It was a beautiful Saturday morning in June, and the duo, who work at Diversions Scuba, debated whether they had just seen a log sticking out of the bottom of the 9,781-acre lake or something extremely rare.

The discovery, on a slope in 27 feet of water near Shorewood Hills, has turned out to be about as historic as it gets.

Dugout canoe

A 1,200-year-old dugout canoe was raised from Lake Mendota Tuesday by the Wisconsin Historical Society. The canoe was discovered in June during a recreational dive and is the oldest intact boat ever recovered from Wisconsin waters. The canoe will undergo preservation efforts over the next two years before it can be displayed in a museum.

After a bit of investigation, it turns out that Thomsen, who is also a maritime archaeologist for the Wisconsin Historical Society, was right in judging that it was more than just a log: It was a dugout canoe. A few weeks later, carbon-14 dating showed that the 15-foot-long vessel was an estimated 1,200 years old, the oldest intact boat ever found in Wisconsin waters.

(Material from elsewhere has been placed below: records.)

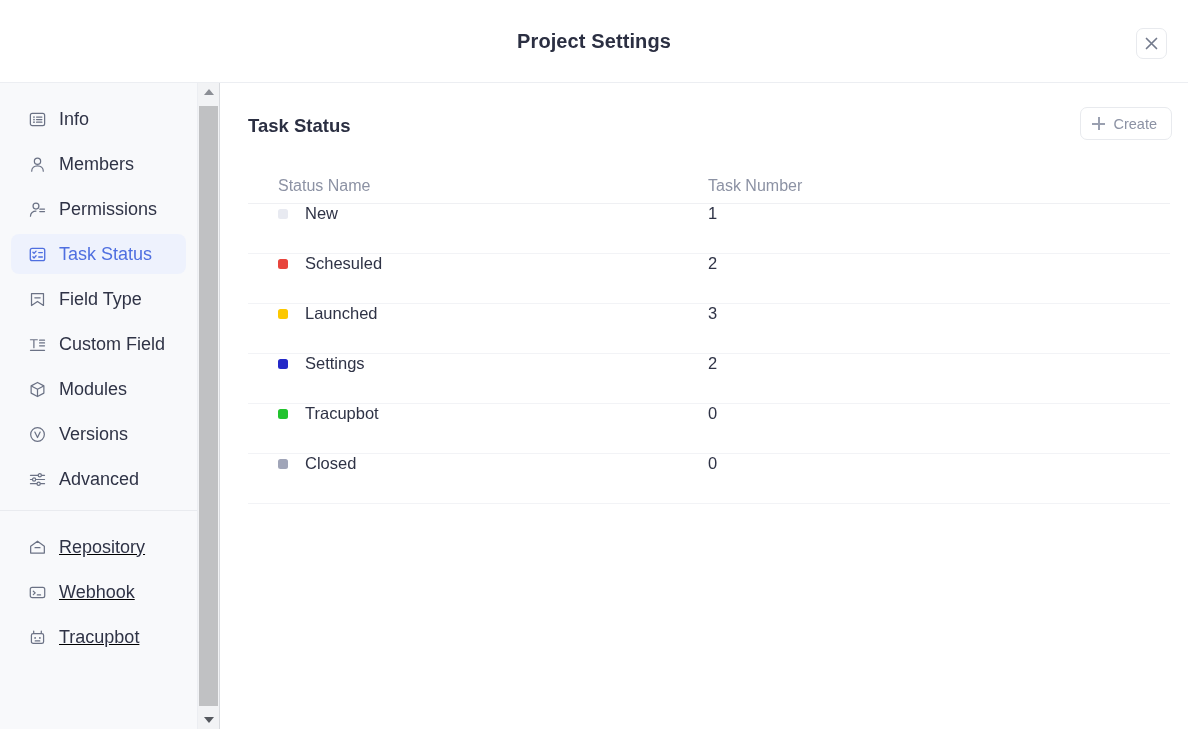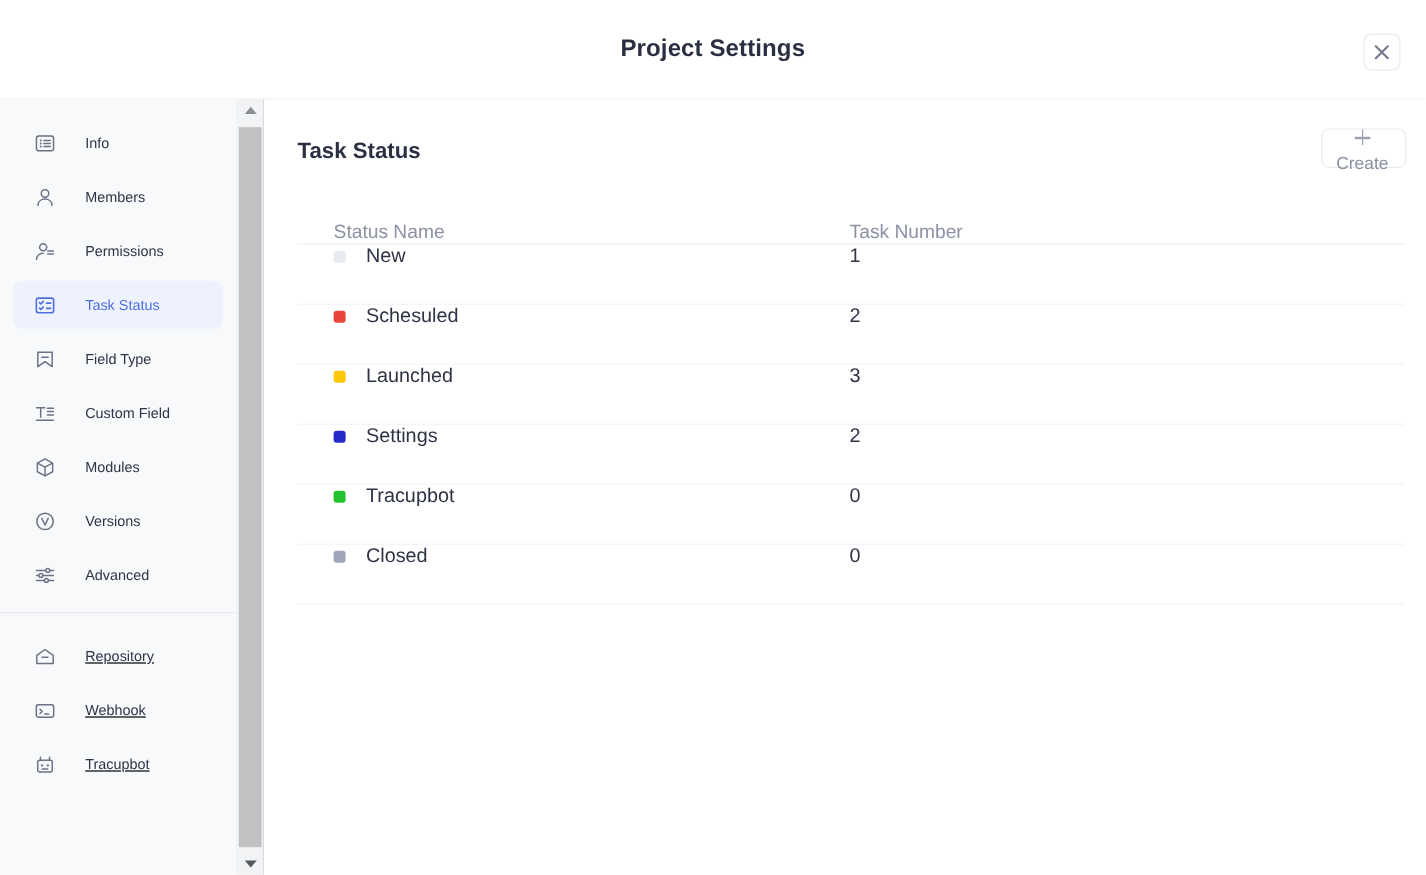"Info" .nav-item .nav-label { font-size: 12px -> 18px; margin-left: 24px -> 12px }
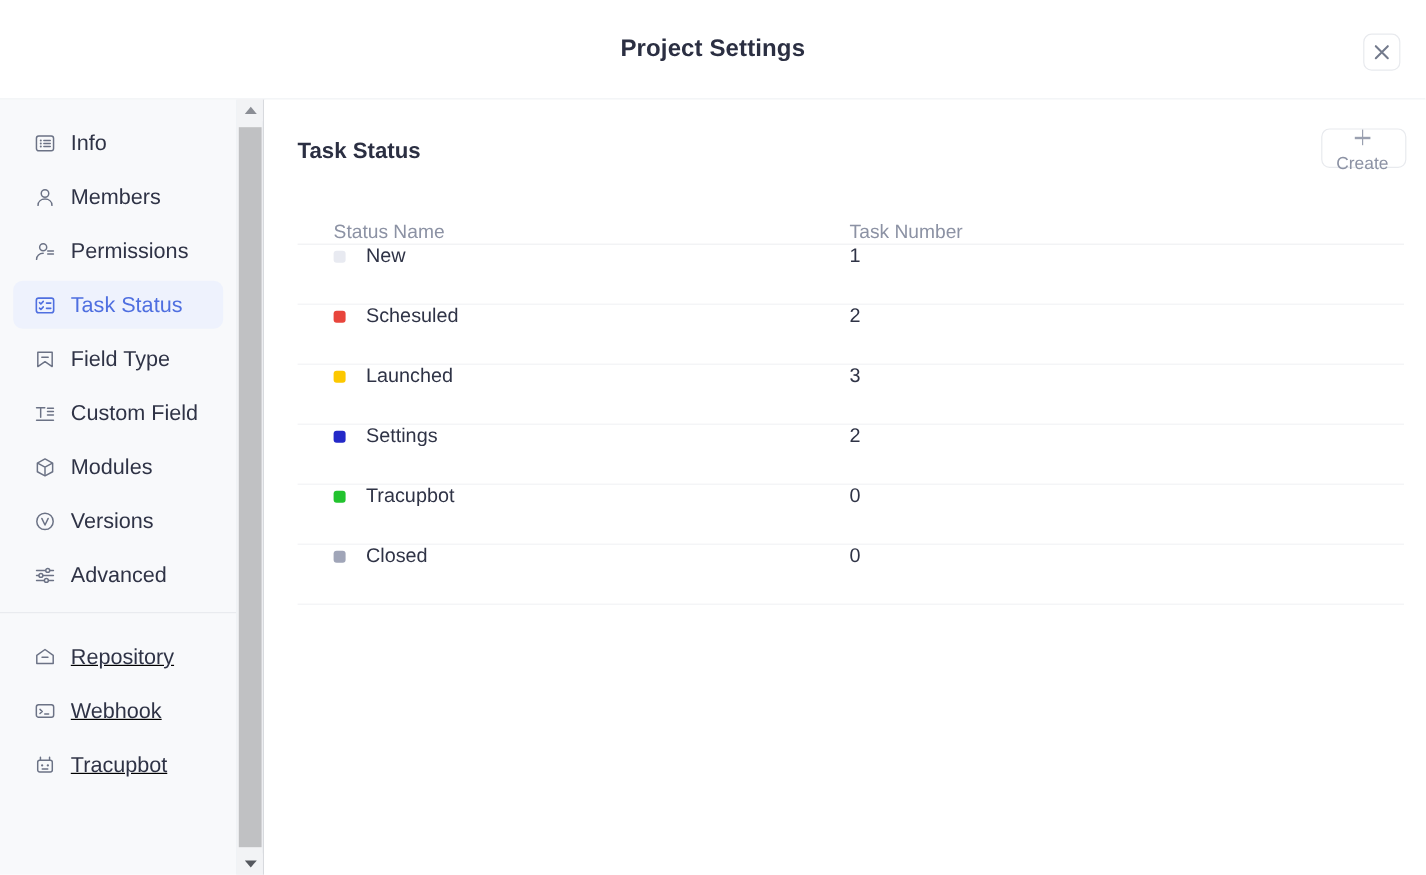"Create" .create-button { flex-direction: column -> none }
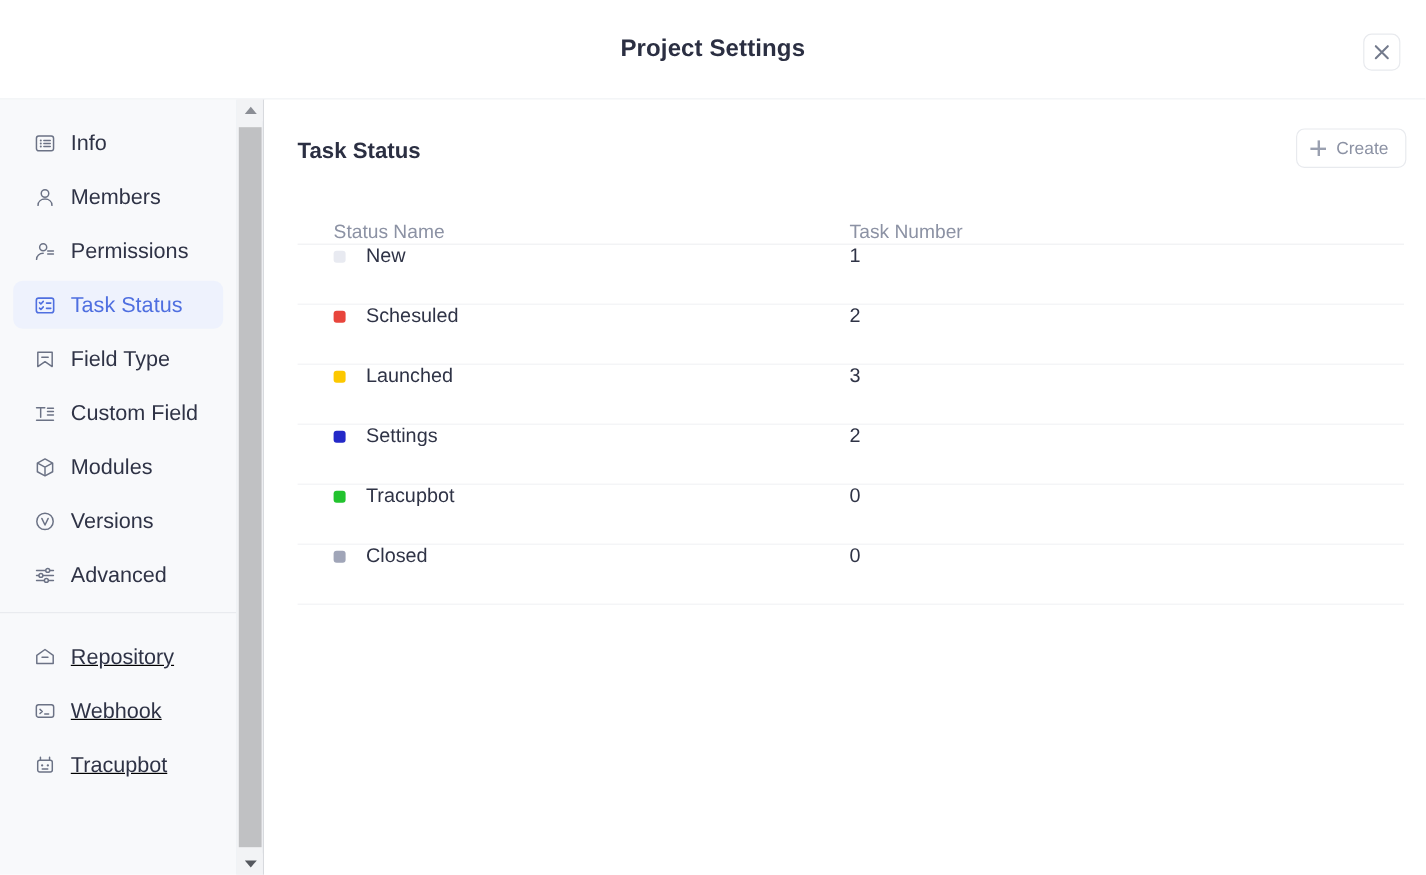"Status Name" .t-head { align-items: flex-end -> center }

On a brisk Tuesday, amid a chop of waves and 50-degree water, the canoe was brought to shore by teams of divers who shared fist bumps and hugs to applause from residents of the Spring Harbor neighborhood who had gathered at the beach to witness the canoe’s return to shore.

Dugout canoe

Bystanders watch as yellow floats are used to bring a dugout canoe to Spring Harbor Beach. The 1-mile trip took nearly two hours.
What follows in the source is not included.